Consider the case of a site with 1 million users per month. This is a fairly large site, although nowhere near the amazons and yahoos and the like. Let's say that only 10% of the users have a bookmark to the site. That's 100.000 links to portions of the site that you simply cannot control - it might very well be that there are more inbound links than there are pages. And this is just link type 4.

1. On-site
It's helpful to distinguish between "navigation" and "context" (or "content").

Some software used in web development will automatically check that site navigation is okay as new pages are added, old pages are removed and some pages change name and/or location. That is: as soon as you are on the site, you will not experience problems getting from page a to page b. This does not safeguard you against link type 3-7 problems though.

You should always make sure that whenever a page shifts location or name, there are always a replacement page (or other mechanism) that will point to the new location. Over time, this "redirection system" will indeed become a system in it's own right, further complicated by pages that are deleted for whatever purpose.

You might want to read Cool URIs don't change [w3.org] by Tim Berners-Lee on this topic.
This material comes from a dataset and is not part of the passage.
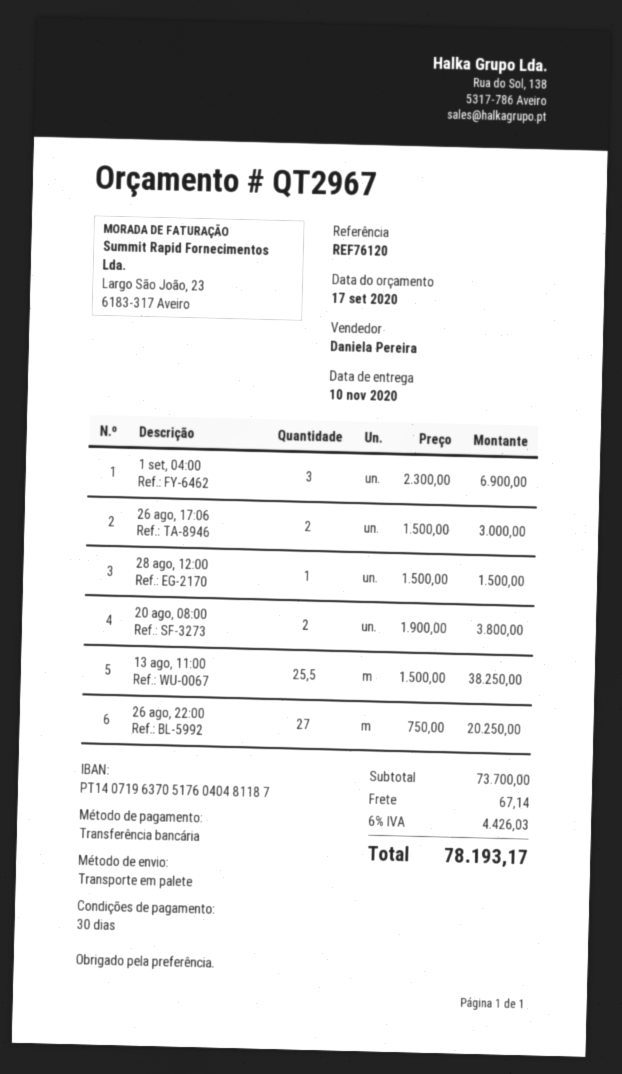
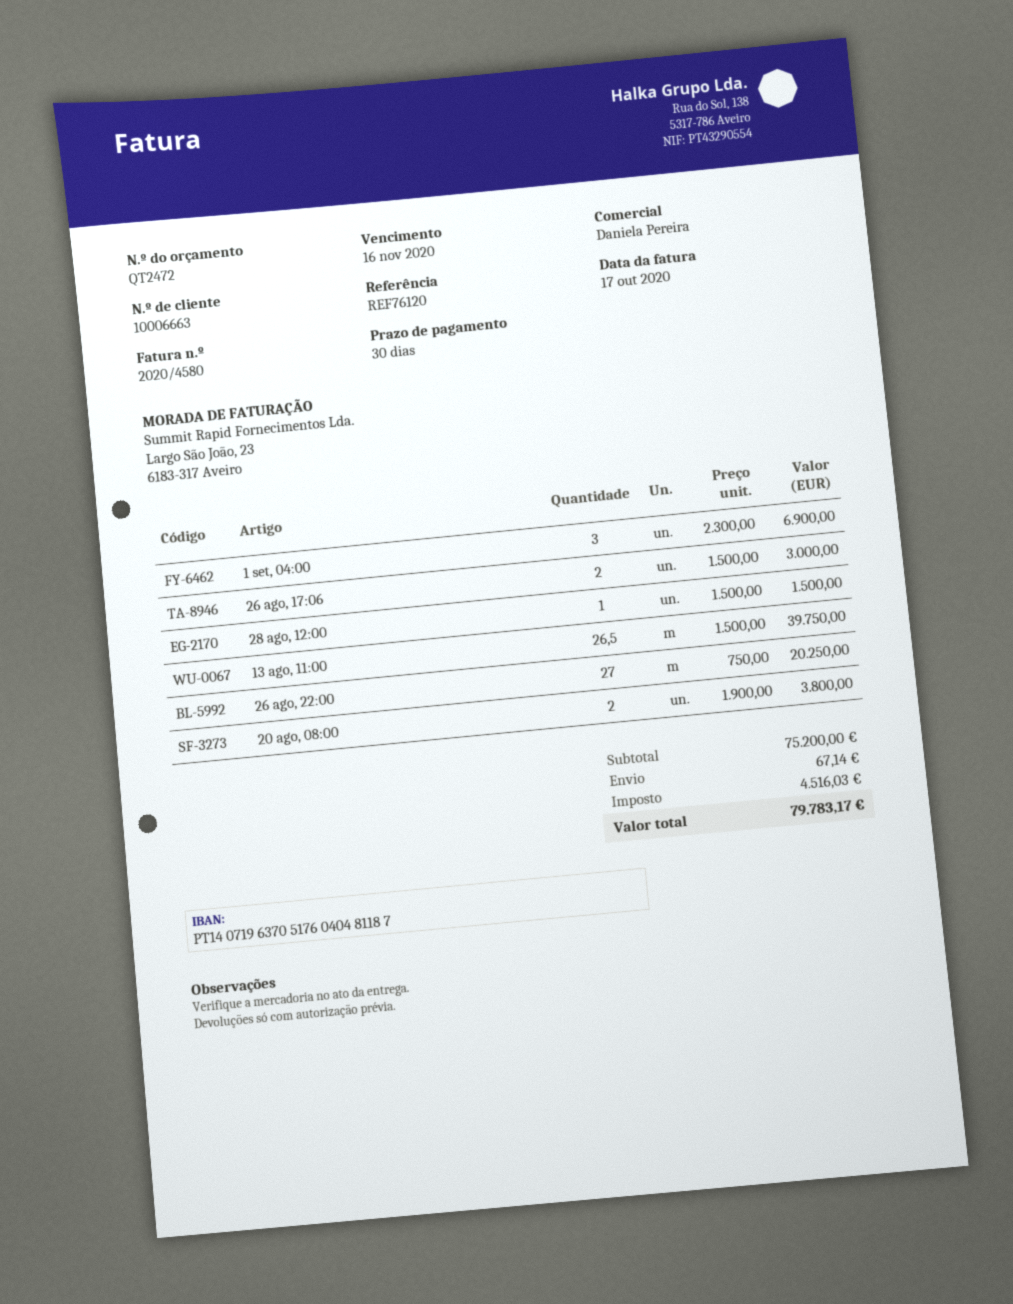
quote number: QT2967 -> QT2472
13 ago, 11:00: 25.5 x 1500.00 = 38250.00 -> 26.5 x 1500.00 = 39750.00
subtotal: 73700.00 -> 75200.00
tax: 4426.03 -> 4516.03
total: 78193.17 -> 79783.17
For context/content, the problem is somewhat different. Typically some type of article is written, and it includes one or more links. As time goes by, the whole site changes, pages get relocated, and they might even get different names. Even if a navigation system is in place, the article may still point to a page that has been moved.

2. Outbound
For outbound, there's the "context" issue, same as above. Only, now you don't always know that the documents you link to has another location than when the article was written. An example could be this forum. When i post a link such as the one above, it will probably not be changed if the location should change at some point. Should this thread move, or should the whole forum move, the links pointing to it probably will change.

Then there's the "directory" - if links are assembled into some directory-type section, these will often get checked, but you still tend to forget the "context" links. Third, there's the content partners, acting as part of your site (seen from the end user perspective) but really being external sites that you link to - if they change locations or fail, it will harm your site. There's probably even more kinds.

Maintenance

Step one, in both cases, is to realize what links you actually have, and where they are stored. Then, you can begin to check them.

Some kind of guideline or framework is actually a must, but i do not see it employed (often). I see people checking their "directory section" at some arbitrary frequency (or issue a statement like "these links worked when we planted them, they might not do so forever") and rely on the software for making sure their internal navigation works, and then they just plainly forget the rest.

- so how should you do it?
An automatic link checker, as mentioned by Hawkgirl, is a good starting point. There are several different ones, and i will not recommend one above the rest. Make sure, though, that the chosen tool does not use too much unnecessary bandwith at the site that you link to.

Starting point, because: It is not always enough. There are two types of problems here.

1) The page that you link to changes address.
2) The page that you link to changes scope.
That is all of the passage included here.